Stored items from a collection
==================================================

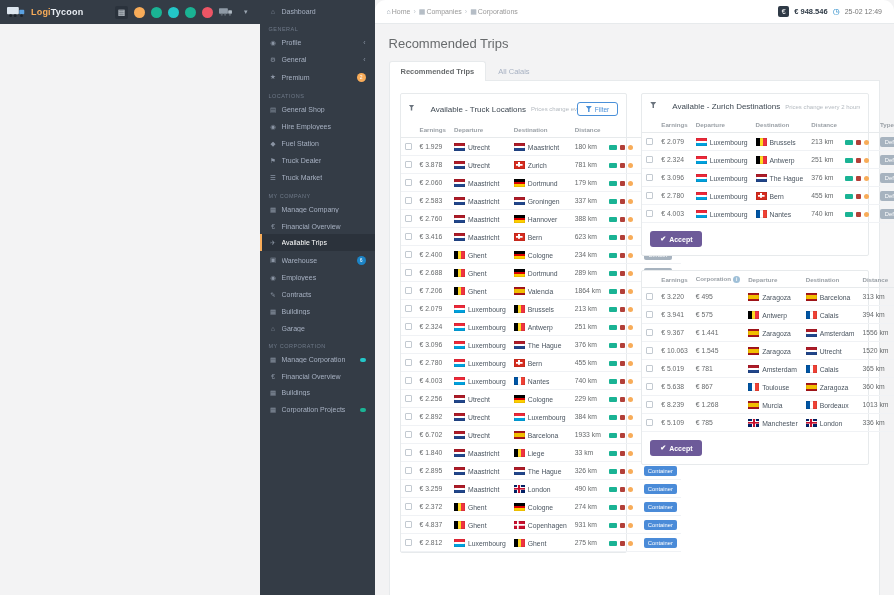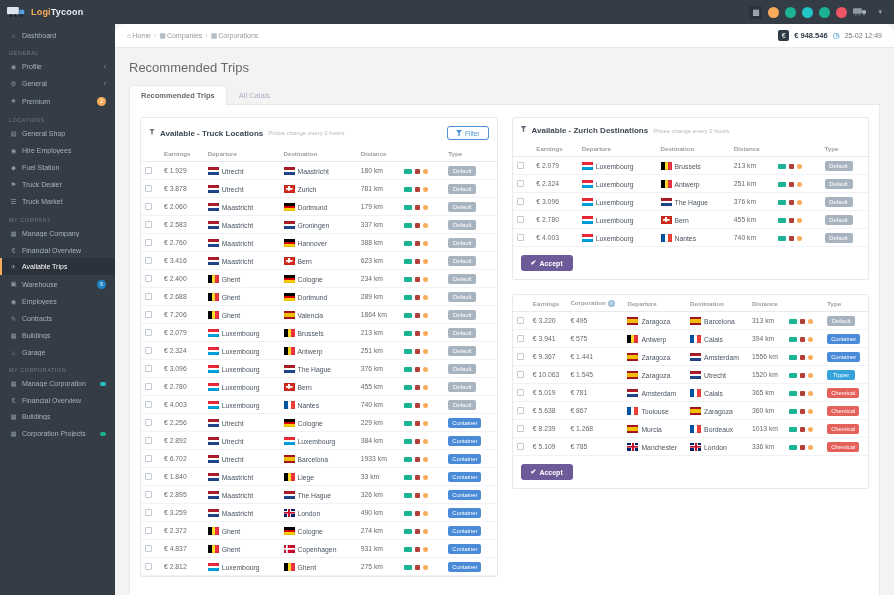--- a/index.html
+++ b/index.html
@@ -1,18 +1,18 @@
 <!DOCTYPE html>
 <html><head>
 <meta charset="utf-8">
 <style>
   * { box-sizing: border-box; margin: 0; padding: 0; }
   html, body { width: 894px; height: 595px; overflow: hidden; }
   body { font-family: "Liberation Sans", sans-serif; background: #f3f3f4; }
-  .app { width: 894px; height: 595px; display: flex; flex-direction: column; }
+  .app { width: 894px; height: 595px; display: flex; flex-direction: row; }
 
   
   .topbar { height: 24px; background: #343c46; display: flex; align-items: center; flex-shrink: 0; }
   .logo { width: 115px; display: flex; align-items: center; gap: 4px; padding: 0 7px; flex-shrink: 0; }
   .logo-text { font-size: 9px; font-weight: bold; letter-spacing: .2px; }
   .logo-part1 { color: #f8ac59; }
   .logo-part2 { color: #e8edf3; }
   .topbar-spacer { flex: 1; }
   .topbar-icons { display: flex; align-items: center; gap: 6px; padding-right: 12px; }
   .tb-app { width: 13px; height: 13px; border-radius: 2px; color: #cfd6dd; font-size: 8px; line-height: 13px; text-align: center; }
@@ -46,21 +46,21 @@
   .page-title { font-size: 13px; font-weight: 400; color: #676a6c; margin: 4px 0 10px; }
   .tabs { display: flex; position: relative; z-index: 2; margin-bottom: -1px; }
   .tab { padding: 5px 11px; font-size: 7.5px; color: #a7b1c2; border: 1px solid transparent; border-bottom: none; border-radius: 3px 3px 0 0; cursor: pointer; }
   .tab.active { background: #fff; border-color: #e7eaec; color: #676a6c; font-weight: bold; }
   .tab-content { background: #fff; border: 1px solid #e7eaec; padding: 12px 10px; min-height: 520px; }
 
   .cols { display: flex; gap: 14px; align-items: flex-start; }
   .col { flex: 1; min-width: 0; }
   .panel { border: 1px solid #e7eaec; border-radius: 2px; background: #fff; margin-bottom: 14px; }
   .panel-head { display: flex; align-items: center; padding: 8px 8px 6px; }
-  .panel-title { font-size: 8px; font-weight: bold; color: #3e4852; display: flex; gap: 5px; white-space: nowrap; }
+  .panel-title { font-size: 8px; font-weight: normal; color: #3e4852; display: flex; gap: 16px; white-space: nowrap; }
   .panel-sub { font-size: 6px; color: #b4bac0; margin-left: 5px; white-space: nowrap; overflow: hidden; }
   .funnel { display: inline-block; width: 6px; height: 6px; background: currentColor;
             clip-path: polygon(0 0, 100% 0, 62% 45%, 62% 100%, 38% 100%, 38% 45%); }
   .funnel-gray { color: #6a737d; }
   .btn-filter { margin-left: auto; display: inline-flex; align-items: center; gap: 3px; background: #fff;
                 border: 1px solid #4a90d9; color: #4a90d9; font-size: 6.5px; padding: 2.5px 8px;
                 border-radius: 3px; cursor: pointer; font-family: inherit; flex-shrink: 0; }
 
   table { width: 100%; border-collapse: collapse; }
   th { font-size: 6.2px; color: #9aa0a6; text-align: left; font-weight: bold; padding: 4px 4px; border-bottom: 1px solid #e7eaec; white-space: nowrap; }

==================================================

Task to complete:
Which lines of the records above hold the word "panel"? Copy each one out.

Solution for this task:
   .panel { border: 1px solid #e7eaec; border-radius: 2px; background: #fff; margin-bottom: 14px; }
   .panel-head { display: flex; align-items: center; padding: 8px 8px 6px; }
-  .panel-title { font-size: 8px; font-weight: bold; color: #3e4852; display: flex; gap: 5px; white-space: nowrap; }
+  .panel-title { font-size: 8px; font-weight: normal; color: #3e4852; display: flex; gap: 16px; white-space: nowrap; }
   .panel-sub { font-size: 6px; color: #b4bac0; margin-left: 5px; white-space: nowrap; overflow: hidden; }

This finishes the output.